Keputusan penunjukan Letjen Djaka memang tidak luput dari sorotan, mengingat posisi Dirjen Bea dan Cukai biasanya diisi oleh figur dengan latar belakang teknokratis atau berasal dari lingkungan Kementerian Keuangan itu sendiri. Namun, penempatan perwira tinggi militer aktif ini dinilai sebagai bagian dari strategi pembaruan birokrasi yang diinginkan oleh Presiden Prabowo.
Selain Djaka, Presiden juga menunjuk Bimo Wijayanto sebagai Direktur Jenderal Pajak, dalam langkah restrukturisasi jajaran strategis di Kementerian Keuangan. Langkah ini menunjukkan adanya upaya Presiden untuk membentuk formasi kepemimpinan baru yang diyakini dapat bekerja lebih optimal.
Sosok Letjen Djaka Budi sendiri bukan orang baru di dunia militer. Ia memiliki latar belakang panjang dalam dinas kemiliteran dan sempat bertugas di Badan Intelijen Negara (BIN). Namanya juga pernah tercatat sebagai anggota Tim Mawar Kopassus TNI AD yang terlibat dalam insiden penculikan aktivis pro demokrasi pada 1997–1998. Dalam kasus tersebut, Djaka sempat dijatuhi hukuman penjara selama 1 tahun 4 bulan.
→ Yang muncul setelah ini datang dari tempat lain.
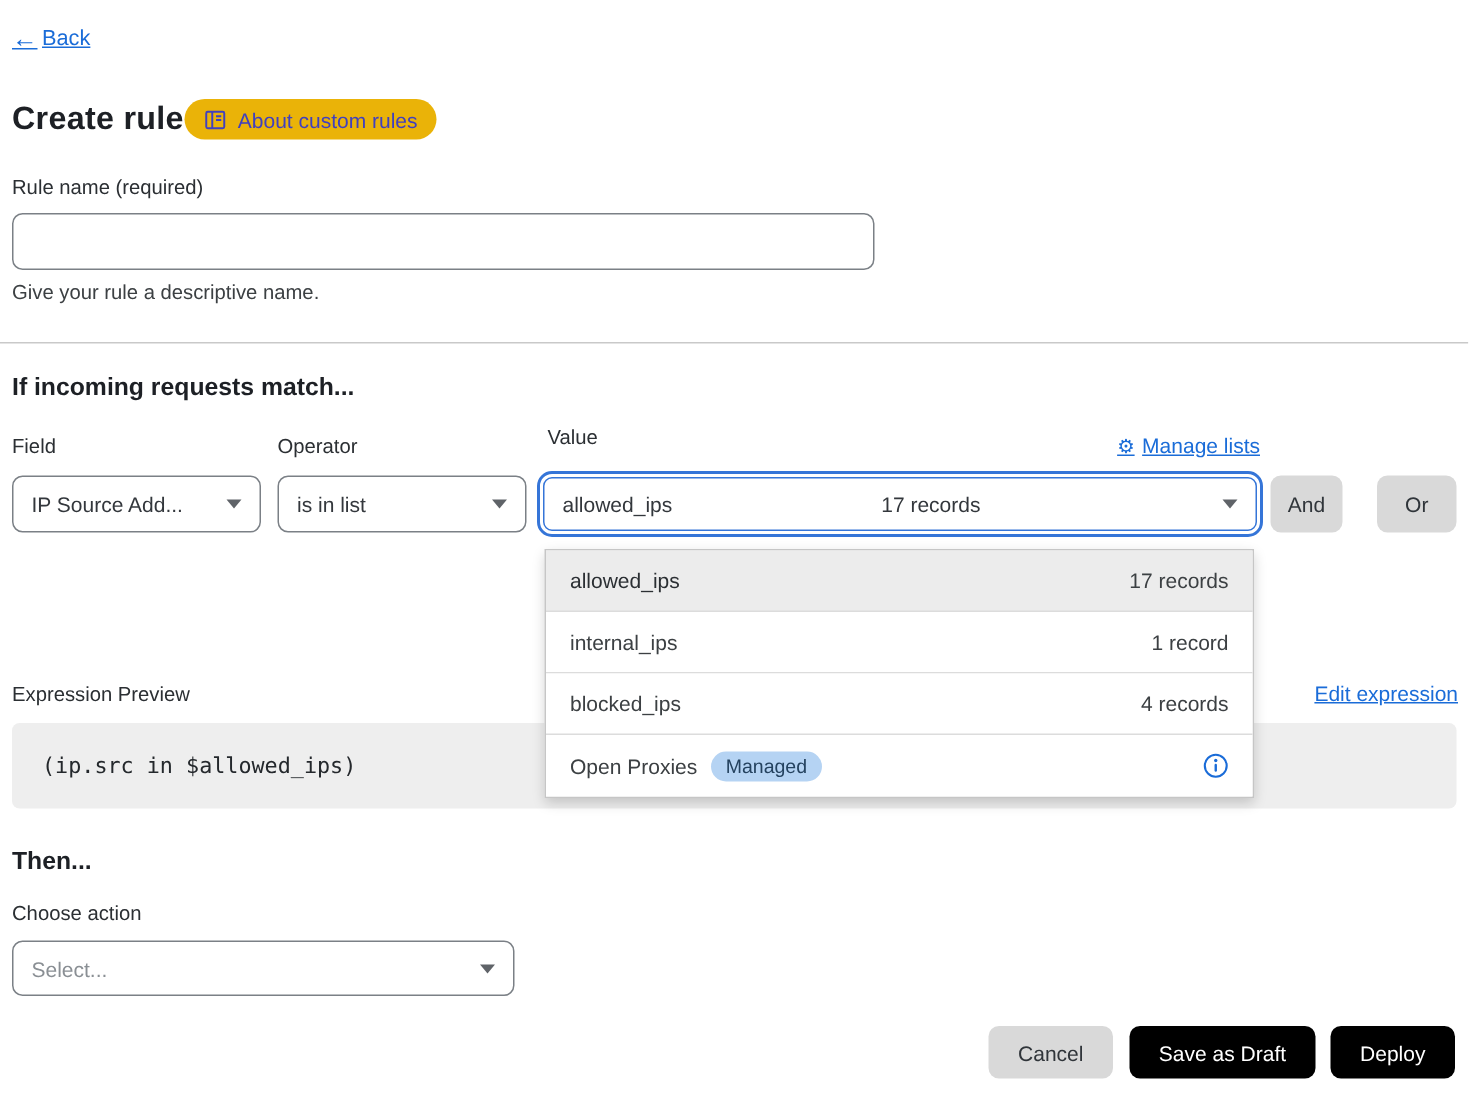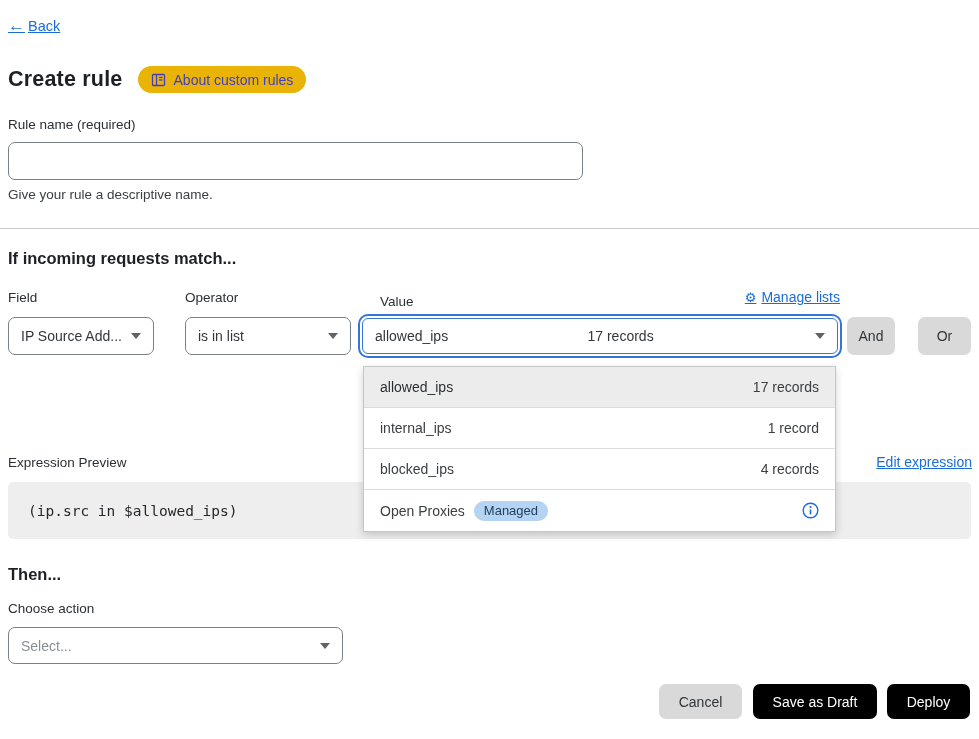--- a/index.html
+++ b/index.html
@@ -21,21 +21,21 @@
   .link {
     color: #1a6cd8;
     text-decoration: underline;
     font-size: 14.5px;
     cursor: pointer;
   }
   .back-link { top: 17px; left: 8px; display: flex; align-items: center; gap: 3px; }
   .back-arrow { color: #1a6cd8; font-size: 17px; text-decoration: none; line-height: 1; }
 
   
-  .title-row { top: 66px; left: 8px; display: flex; align-items: center; gap: 15px; }
+  .title-row { top: 66px; left: 8px; display: flex; align-items: center; }
   .page-title { font-size: 21.5px; font-weight: bold; color: #1d2025; letter-spacing: 0.2px; }
   .about-badge {
     display: inline-flex; align-items: center; gap: 8px;
     background: #eab308; color: #4040bf;
     border-radius: 14px; height: 27px; padding: 0 13px;
     font-size: 14px; cursor: pointer;
   }
   .book-icon { display: inline-flex; }
 
   
@@ -49,37 +49,37 @@
   }
   .rule-name-help { top: 187px; left: 8px; font-size: 13.5px; color: #3c4043; }
 
   .divider { top: 228px; left: 0; width: 979px; height: 1px; background: #c9c9c9; }
 
   
   .section-heading { font-size: 16.5px; font-weight: bold; color: #1d2025; }
   .match-heading { top: 249px; left: 8px; }
   .lbl-field { top: 290px; left: 8px; }
   .lbl-operator { top: 290px; left: 185px; }
-  .lbl-value { top: 294px; left: 365px; margin-left: 15px; }
+  .lbl-value { top: 284px; left: 365px; }
   .manage-lists { top: 289px; right: 139px; display: flex; align-items: center; gap: 5px; }
   .gear-icon { color: #1a6cd8; font-size: 13px; text-decoration: none; display: inline-block; }
 
   .select {
     display: flex; align-items: center;
     border: 1px solid #7b8086; border-radius: 7px;
     background: #fff; font-size: 14px; color: #33373c;
     padding: 0 12px; cursor: pointer;
   }
   .chevron {
     width: 0; height: 0; margin-left: auto;
     border-left: 5px solid transparent;
     border-right: 5px solid transparent;
     border-top: 6px solid #5f6368;
   }
-  .field-select { top: 317px; left: 8px; width: 146px; height: 38px; }
+  .field-select { top: 317px; left: 8px; width: 166px; height: 38px; }
   .operator-select { top: 317px; left: 185px; width: 166px; height: 38px; }
 
   .value-wrapper {
     top: 314px; left: 358px; width: 484px;
     border: 2px solid #3575d8; border-radius: 10px; padding: 2px;
     background: #fff;
   }
   .value-select {
     border: 1.5px solid #3575d8; border-radius: 6px;
     height: 36px; display: flex; align-items: center;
Kendati masa lalu Djaka menuai kontroversi, pemerintah tetap melanjutkan penunjukan tersebut. Menurut sejumlah pihak di lingkaran pemerintahan, pengalaman militer dan intelijen Djaka justru dianggap sebagai modal penting dalam memperkuat sistem pengawasan dan pengendalian di sektor bea cukai.
Dengan berbagai tanggapan yang berkembang, pemerintah tetap menegaskan bahwa setiap penunjukan pejabat publik telah melalui pertimbangan strategis demi kepentingan nasional, terutama dalam hal memperbaiki kinerja keuangan negara secara menyeluruh.